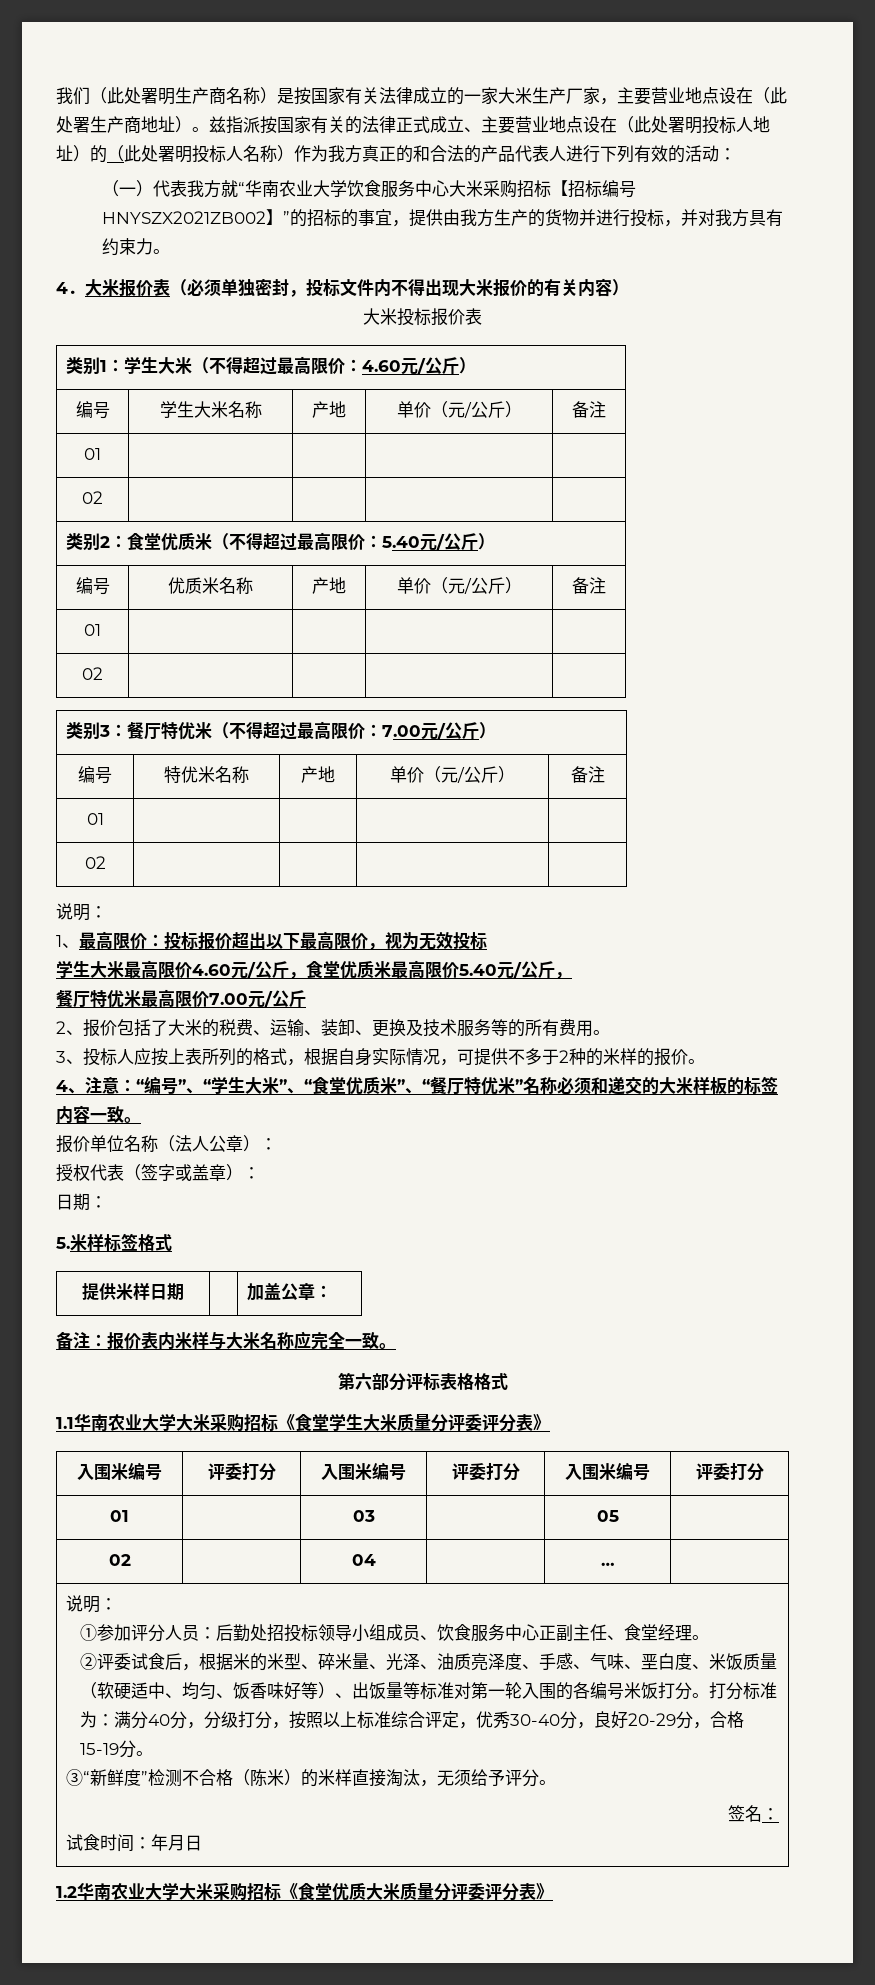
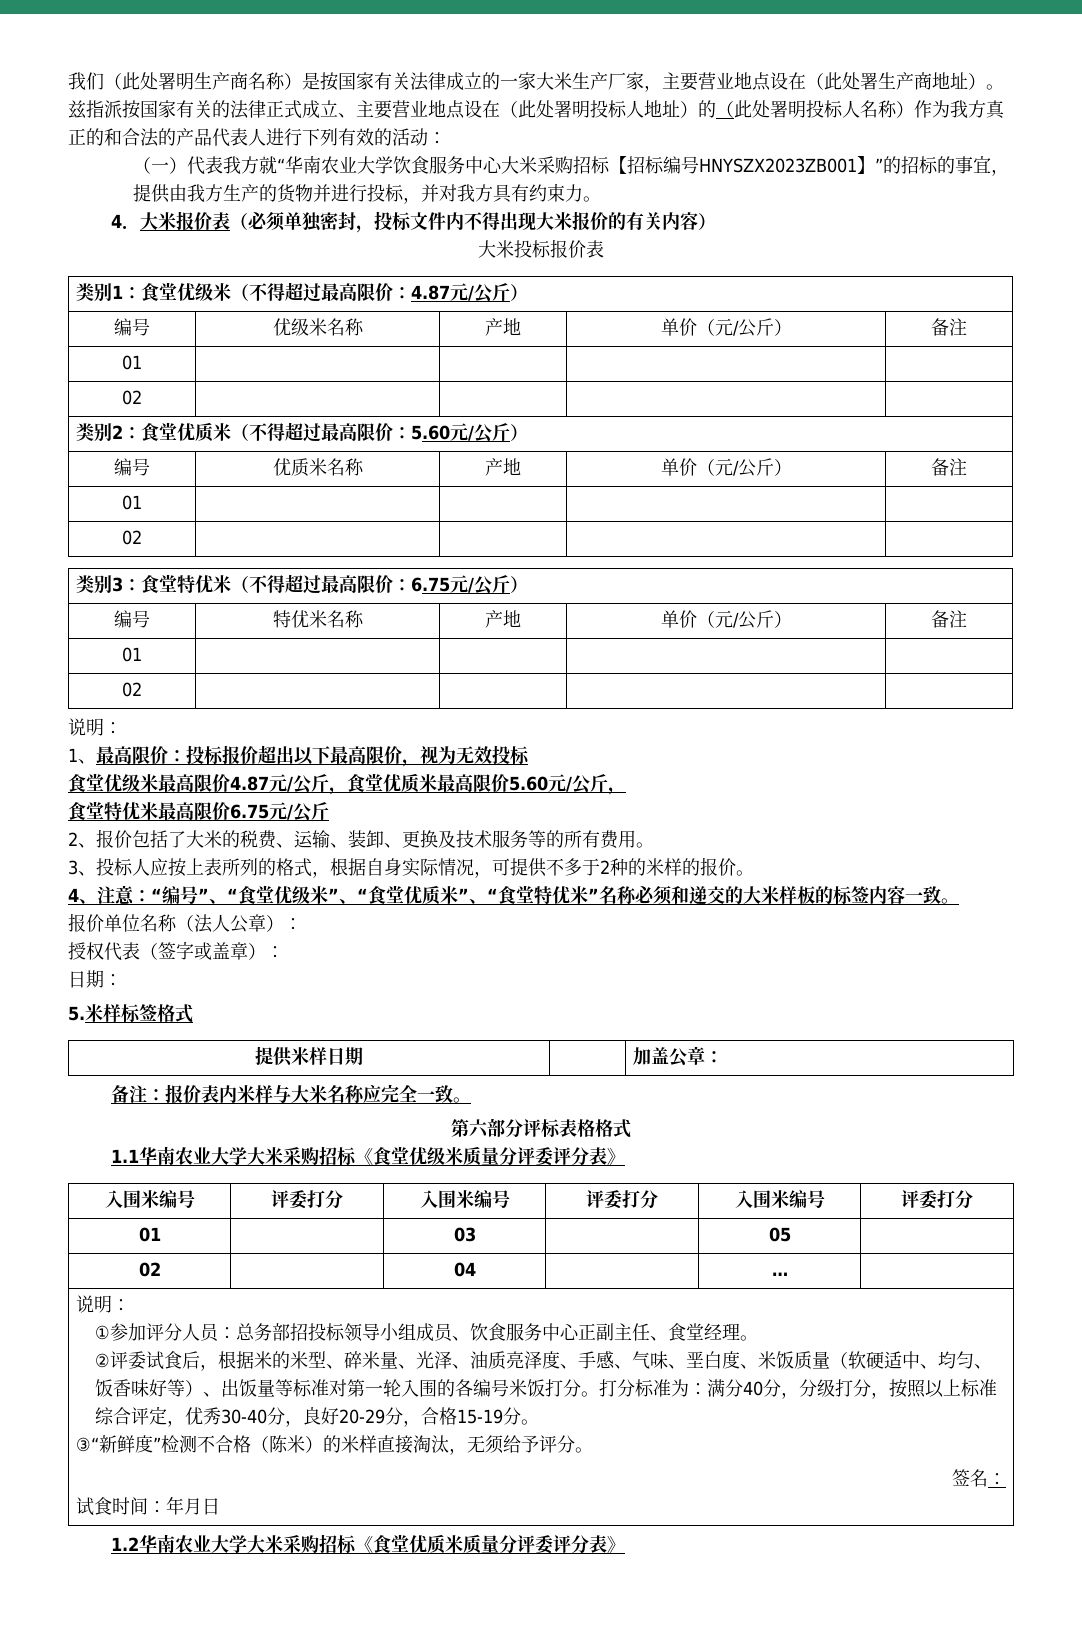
- （一）代表我方就“华南农业大学饮食服务中心大米采购招标【招标编号HNYSZX2021ZB002】”的招标的事宜，提供由我方生产的货物并进行投标，并对我方具有约束力。
+ （一）代表我方就“华南农业大学饮食服务中心大米采购招标【招标编号HNYSZX2023ZB001】”的招标的事宜，提供由我方生产的货物并进行投标，并对我方具有约束力。
- 类别1：学生大米（不得超过最高限价：4.60元/公斤）
- 编号 | 学生大米名称 | 产地 | 单价（元/公斤） | 备注
+ 类别1：食堂优级米（不得超过最高限价：4.87元/公斤）
+ 编号 | 优级米名称 | 产地 | 单价（元/公斤） | 备注
- 类别2：食堂优质米（不得超过最高限价：5.40元/公斤）
+ 类别2：食堂优质米（不得超过最高限价：5.60元/公斤）
- 类别3：餐厅特优米（不得超过最高限价：7.00元/公斤）
+ 类别3：食堂特优米（不得超过最高限价：6.75元/公斤）
- 学生大米最高限价4.60元/公斤，食堂优质米最高限价5.40元/公斤，
+ 食堂优级米最高限价4.87元/公斤，食堂优质米最高限价5.60元/公斤，
- 餐厅特优米最高限价7.00元/公斤
+ 食堂特优米最高限价6.75元/公斤
- 4、注意：“编号”、“学生大米”、“食堂优质米”、“餐厅特优米”名称必须和递交的大米样板的标签内容一致。
+ 4、注意：“编号”、“食堂优级米”、“食堂优质米”、“食堂特优米”名称必须和递交的大米样板的标签内容一致。
- 1.1华南农业大学大米采购招标《食堂学生大米质量分评委评分表》
+ 1.1华南农业大学大米采购招标《食堂优级米质量分评委评分表》
- ①参加评分人员：后勤处招投标领导小组成员、饮食服务中心正副主任、食堂经理。
+ ①参加评分人员：总务部招投标领导小组成员、饮食服务中心正副主任、食堂经理。
- 1.2华南农业大学大米采购招标《食堂优质大米质量分评委评分表》
+ 1.2华南农业大学大米采购招标《食堂优质米质量分评委评分表》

○ ○ ○ ○ ○ ○ ○

Output the data exactly. Leave every picture out.

- （一）代表我方就“华南农业大学饮食服务中心大米采购招标【招标编号HNYSZX2021ZB002】”的招标的事宜，提供由我方生产的货物并进行投标，并对我方具有约束力。
+ （一）代表我方就“华南农业大学饮食服务中心大米采购招标【招标编号HNYSZX2023ZB001】”的招标的事宜，提供由我方生产的货物并进行投标，并对我方具有约束力。
- 类别1：学生大米（不得超过最高限价：4.60元/公斤）
- 编号 | 学生大米名称 | 产地 | 单价（元/公斤） | 备注
+ 类别1：食堂优级米（不得超过最高限价：4.87元/公斤）
+ 编号 | 优级米名称 | 产地 | 单价（元/公斤） | 备注
- 类别2：食堂优质米（不得超过最高限价：5.40元/公斤）
+ 类别2：食堂优质米（不得超过最高限价：5.60元/公斤）
- 类别3：餐厅特优米（不得超过最高限价：7.00元/公斤）
+ 类别3：食堂特优米（不得超过最高限价：6.75元/公斤）
- 学生大米最高限价4.60元/公斤，食堂优质米最高限价5.40元/公斤，
+ 食堂优级米最高限价4.87元/公斤，食堂优质米最高限价5.60元/公斤，
- 餐厅特优米最高限价7.00元/公斤
+ 食堂特优米最高限价6.75元/公斤
- 4、注意：“编号”、“学生大米”、“食堂优质米”、“餐厅特优米”名称必须和递交的大米样板的标签内容一致。
+ 4、注意：“编号”、“食堂优级米”、“食堂优质米”、“食堂特优米”名称必须和递交的大米样板的标签内容一致。
- 1.1华南农业大学大米采购招标《食堂学生大米质量分评委评分表》
+ 1.1华南农业大学大米采购招标《食堂优级米质量分评委评分表》
- ①参加评分人员：后勤处招投标领导小组成员、饮食服务中心正副主任、食堂经理。
+ ①参加评分人员：总务部招投标领导小组成员、饮食服务中心正副主任、食堂经理。
- 1.2华南农业大学大米采购招标《食堂优质大米质量分评委评分表》
+ 1.2华南农业大学大米采购招标《食堂优质米质量分评委评分表》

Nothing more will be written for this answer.